Leona hat mich im Frühjahr vor ihrem Tod davon überzeugt, dass es an der Zeit war, es noch mal zu probieren. »Du hast den grünen Daumen von deinem Vater geerbt«, sagte sie. »Lass dieses Talent nicht einfach so verkommen, Juniper. Er wäre sonst sehr enttäuscht. Also, geh da rein, heul dich mal richtig aus, und dann fang an, wieder Sachen wachsen zu lassen. Das Leben ist kurz, darum muss man immer im Sonnenschein leben.« Sie erinnerte mich mit ihrem Rat natürlich an die alten Farmregeln dazu, wie man sein Leben führen sollte. Ihr Schwiegervater hatte die Regeln vor langer Zeit an die Wand der Rundscheune geschrieben: Lebe im Sonnenschein, schwimme im Meer, trinke die wilde Luft, ein Zitat von Ralph Waldo Emerson. Leona war damals schon krank und ihre Prognose war nicht gut.

Also bin ich ins Gewächshaus gegangen, hab mich richtig ausgeheult und dann ein paar simple Kräuter gepflanzt: Basilikum, Schnittlauch, Minze. Dort habe ich meine Trauer verarbeitet. Na ja, dort und mithilfe eines Therapeuten in Fred Lake, bei dem ich nach Dads Tod etwa zwei Jahre lang regelmäßig Sitzungen hatte.

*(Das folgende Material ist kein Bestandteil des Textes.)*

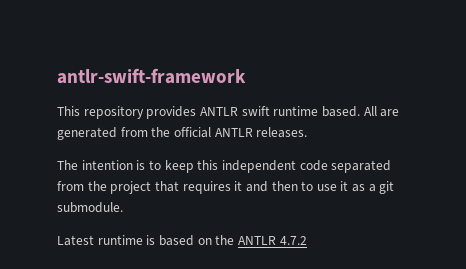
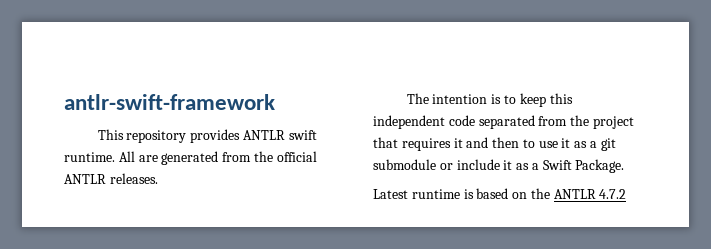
[273,106,360,117] runtime based. -> [64,152,115,162] runtime.
[57,202,123,213] submodule. -> [373,159,625,173] submodule or include it as a Swift Package.

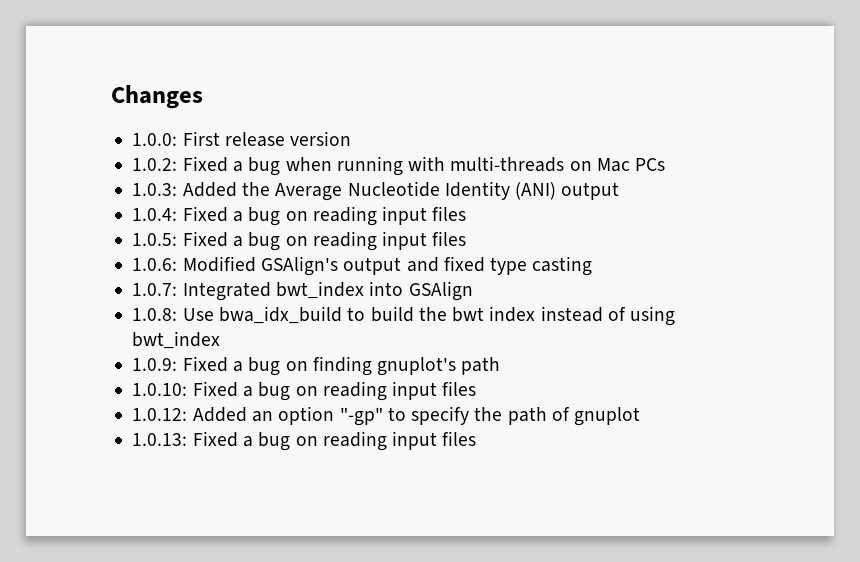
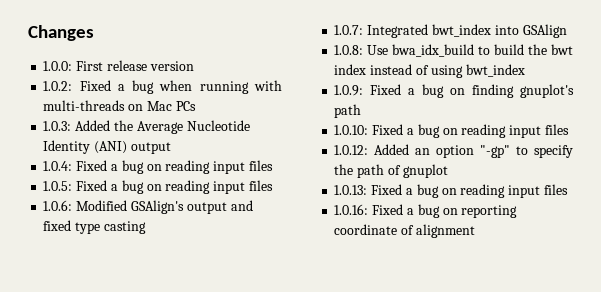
(477, 438) none -> [334,204,518,218] [334,224,475,238] // 1.0.16: Fixed a bug on reporting coordinate of alignment

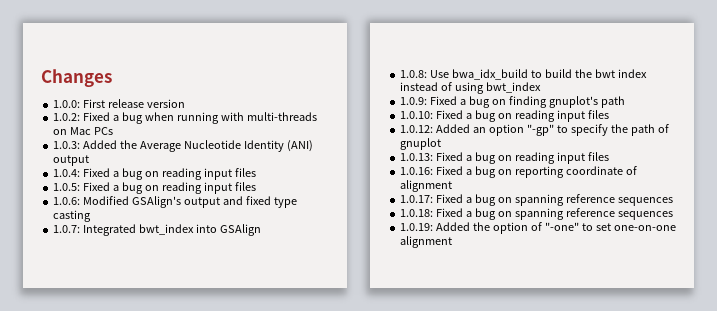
(475, 231) none -> [400,194,673,206] [400,208,673,220] [400,222,676,234] [400,236,453,248] // 1.0.17: Fixed a bug on spanning reference sequences // 1.0.18: Fixed a bug on spanning reference sequences // 1.0.19: Added the option of "-one" to set one-on-one alignment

Jetzt hilft mir Frank Sr. dabei, das Gebäude in Schuss zu halten. Den meisten Platz nehmen die Beete ein – Kräuter, Salate, ein paar blühende Pflanzen für meine Tees –, der Rest ist meine Arbeitsecke, in der ich Pflanzen trockne und mit Teemischungen experimentiere. Ich hab sogar einen kleinen Schreibtisch aufgestellt – nur für den Fall, dass mich die Inspiration ereilt – und das schlichte Regal darüber ist mit Notizbüchern voller Rezepte und anderer Ideen, alten Ausgaben von Mother Earth News und Old Farmer’s Almanac sowie einem Saatenkatalog gefüllt, den ich in einer Holzkiste gefunden habe und in dem Dad haufenweise Anmerkungen notiert hat.